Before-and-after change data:
+ + + + + + +

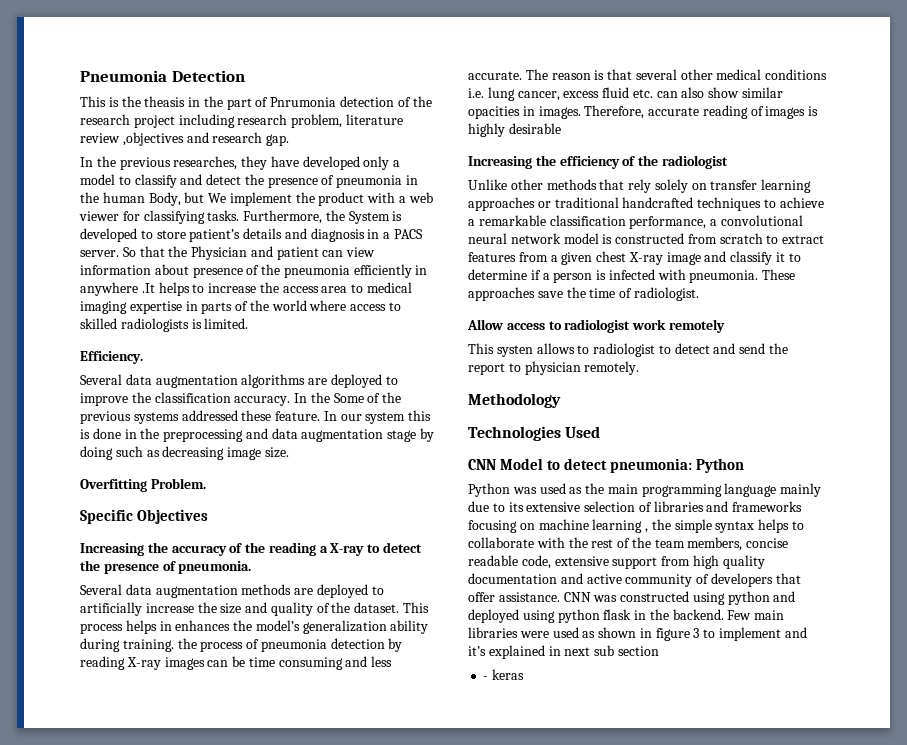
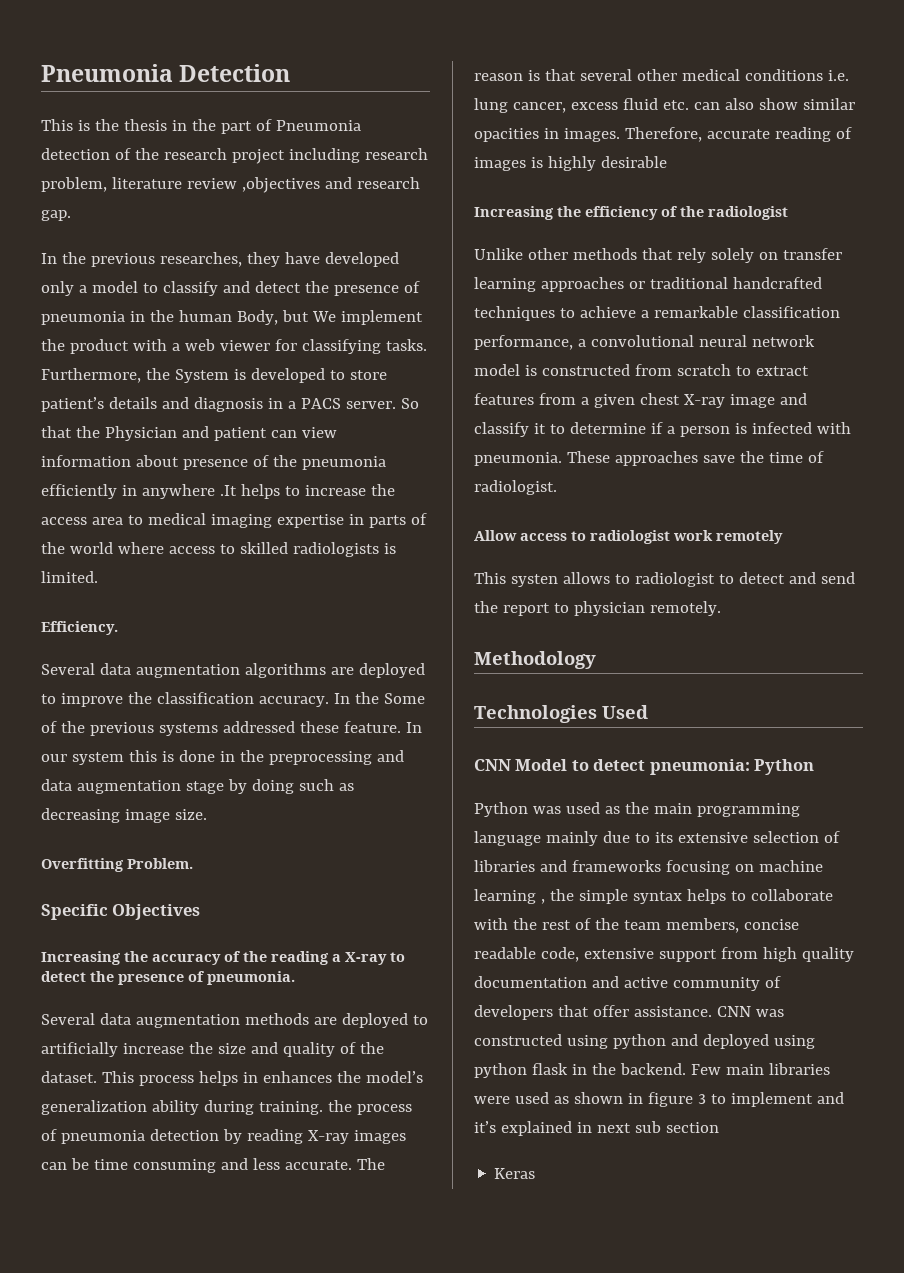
[144,96,186,107] theasis -> [123,119,167,131] thesis
[270,97,337,107] Pnrumonia -> [275,120,361,131] Pneumonia
[483,669,525,680] - keras -> [494,1168,536,1179] Keras

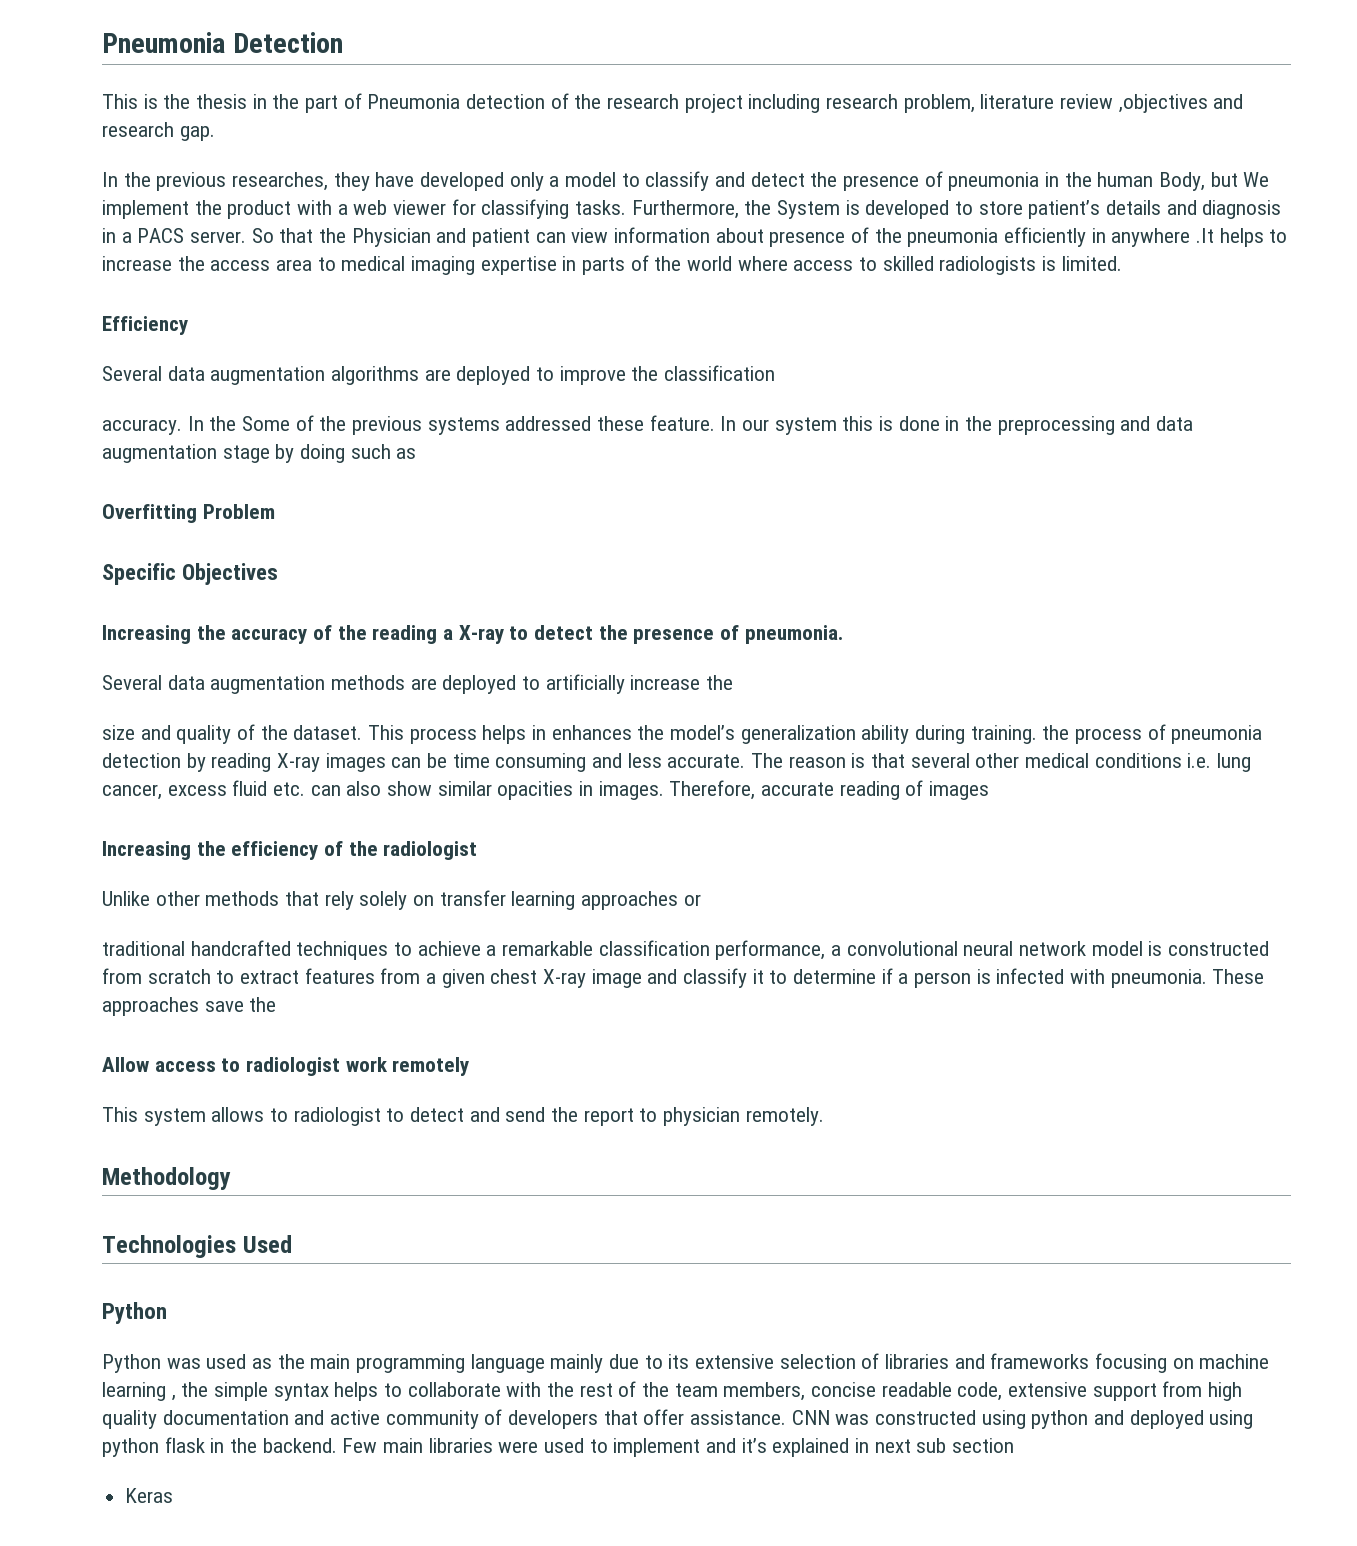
[41,621,118,635] Efficiency. -> [102,316,188,335] Efficiency
(254, 698) none -> (776, 373) //
[41,808,207,823] decreasing image size. -> (417, 453) none
[127,858,193,869] Problem. -> [202,504,275,519] Problem
(213, 1048) none -> (734, 682) //
[530,156,667,171] is highly desirable -> (990, 790) none
(645, 285) none -> (701, 900) //
[768,451,824,463] [474,480,557,495] time of radiologist. -> (277, 1004) none
[510,574,558,587] systen -> [143,1108,206,1126] system
[474,759,750,775] CNN Model to detect pneumonia: -> (292, 1244) none
[553,1092,706,1107] as shown in figure 3 -> (585, 1445) none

+ + + + + + +

*What you will do*.
Filter the records above for the string "none" and copy each matching line.

*Your response*.
(254, 698) none -> (776, 373) //
[41,808,207,823] decreasing image size. -> (417, 453) none
(213, 1048) none -> (734, 682) //
[530,156,667,171] is highly desirable -> (990, 790) none
(645, 285) none -> (701, 900) //
[768,451,824,463] [474,480,557,495] time of radiologist. -> (277, 1004) none
[474,759,750,775] CNN Model to detect pneumonia: -> (292, 1244) none
[553,1092,706,1107] as shown in figure 3 -> (585, 1445) none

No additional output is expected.